> _Problem to solve_:
Return the data below exactly, minus the pictures.

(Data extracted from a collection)

_ _ _ _

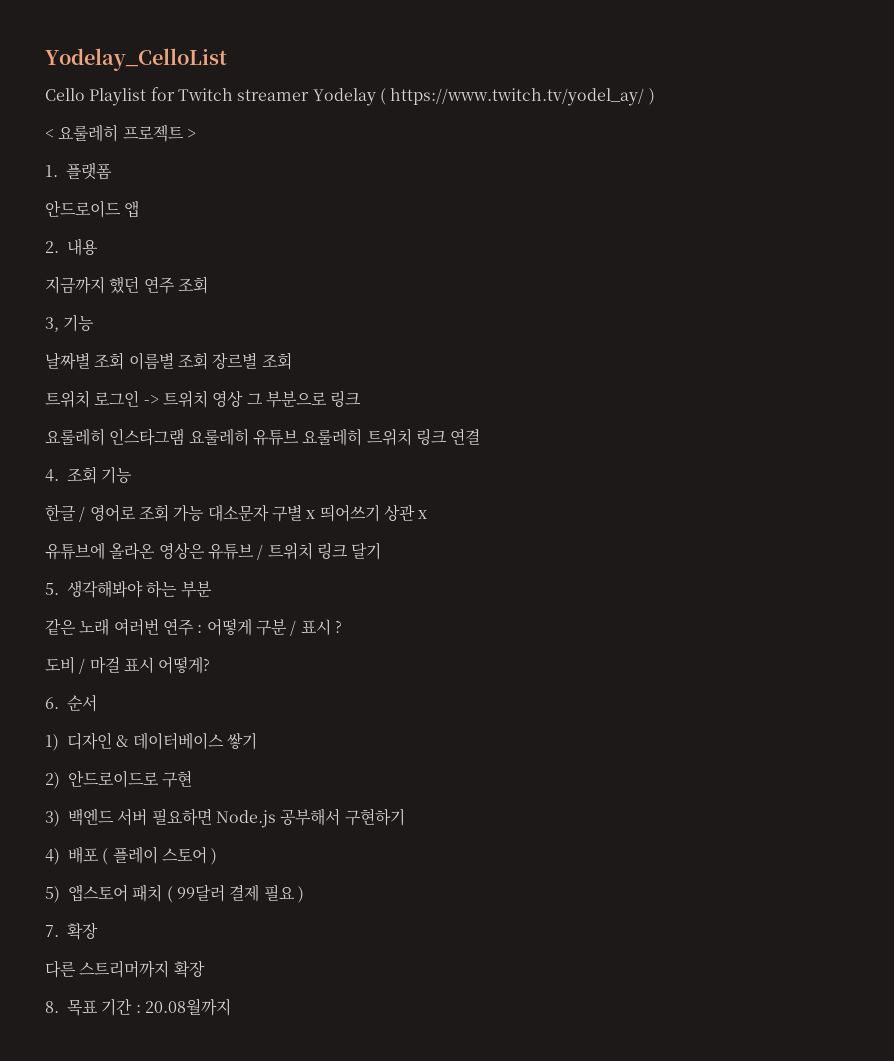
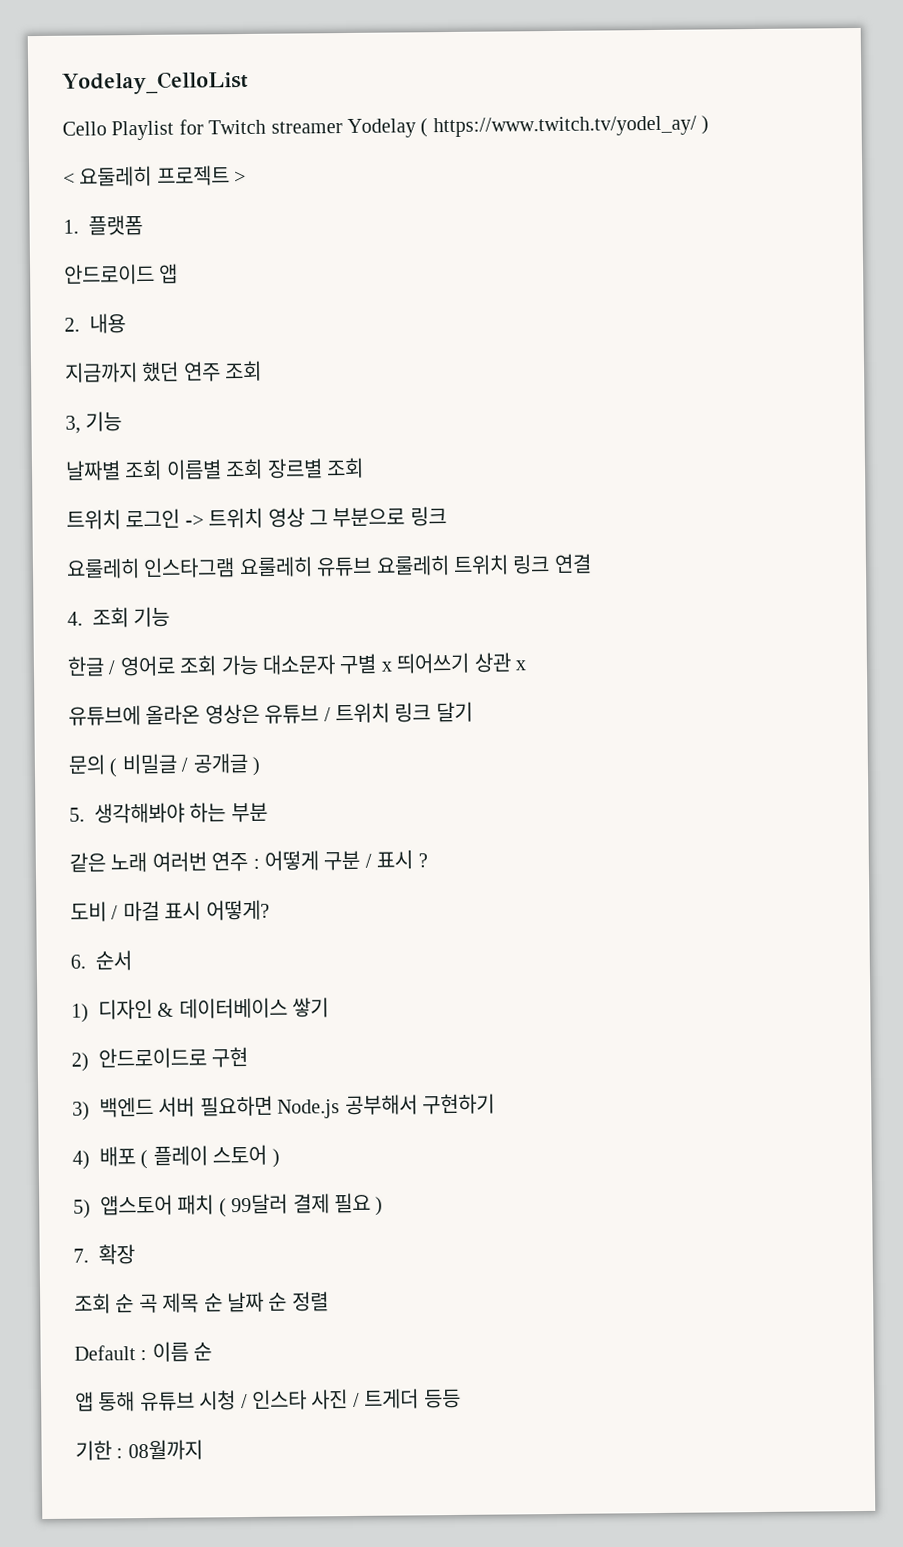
- < 요룰레히 프로젝트 >
+ < 요둘레히 프로젝트 >
+ 문의 ( 비밀글 / 공개글 )
- 다른 스트리머까지 확장
- 8. 목표 기간 : 20.08월까지
+ 조회 순 곡 제목 순 날짜 순 정렬
+ Default : 이름 순
+ 앱 통해 유튜브 시청 / 인스타 사진 / 트게더 등등
+ 기한 : 08월까지

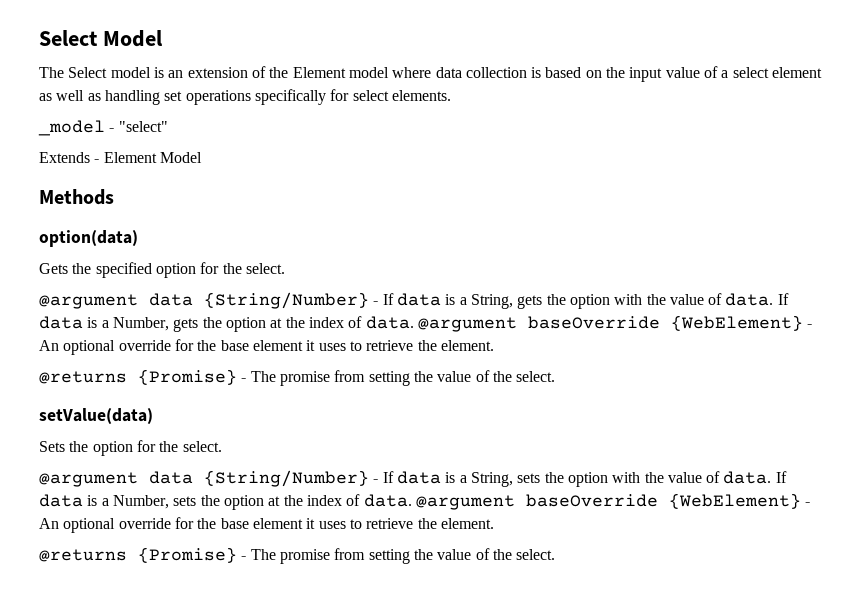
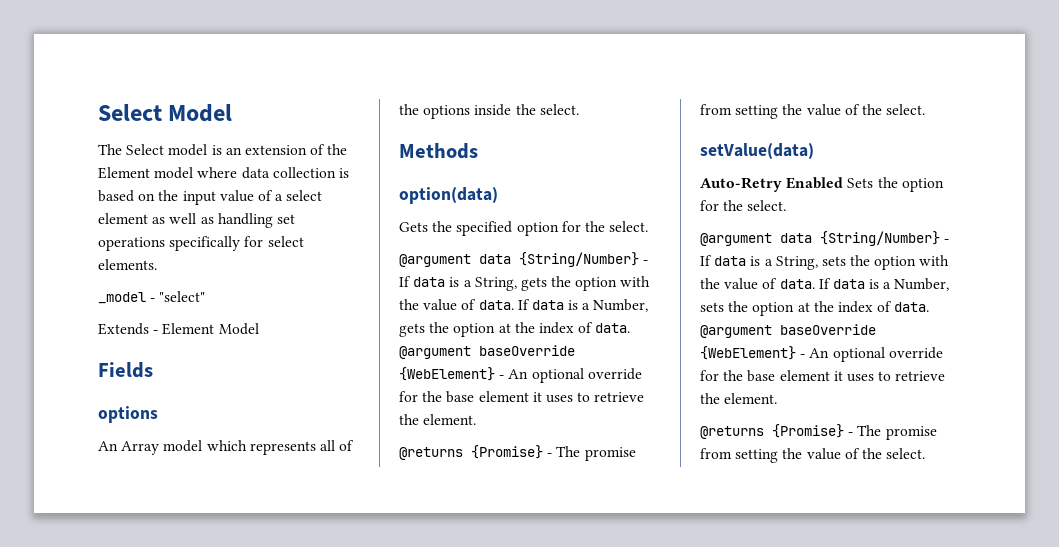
+ Fields
+ options
+ An Array model which represents all of the options inside the select.
- Sets the option for the select.
+ Auto-Retry Enabled Sets the option for the select.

_ _ _ _

> _Exercise output_:
- < 요룰레히 프로젝트 >
+ < 요둘레히 프로젝트 >
+ 문의 ( 비밀글 / 공개글 )
- 다른 스트리머까지 확장
- 8. 목표 기간 : 20.08월까지
+ 조회 순 곡 제목 순 날짜 순 정렬
+ Default : 이름 순
+ 앱 통해 유튜브 시청 / 인스타 사진 / 트게더 등등
+ 기한 : 08월까지

+ Fields
+ options
+ An Array model which represents all of the options inside the select.
- Sets the option for the select.
+ Auto-Retry Enabled Sets the option for the select.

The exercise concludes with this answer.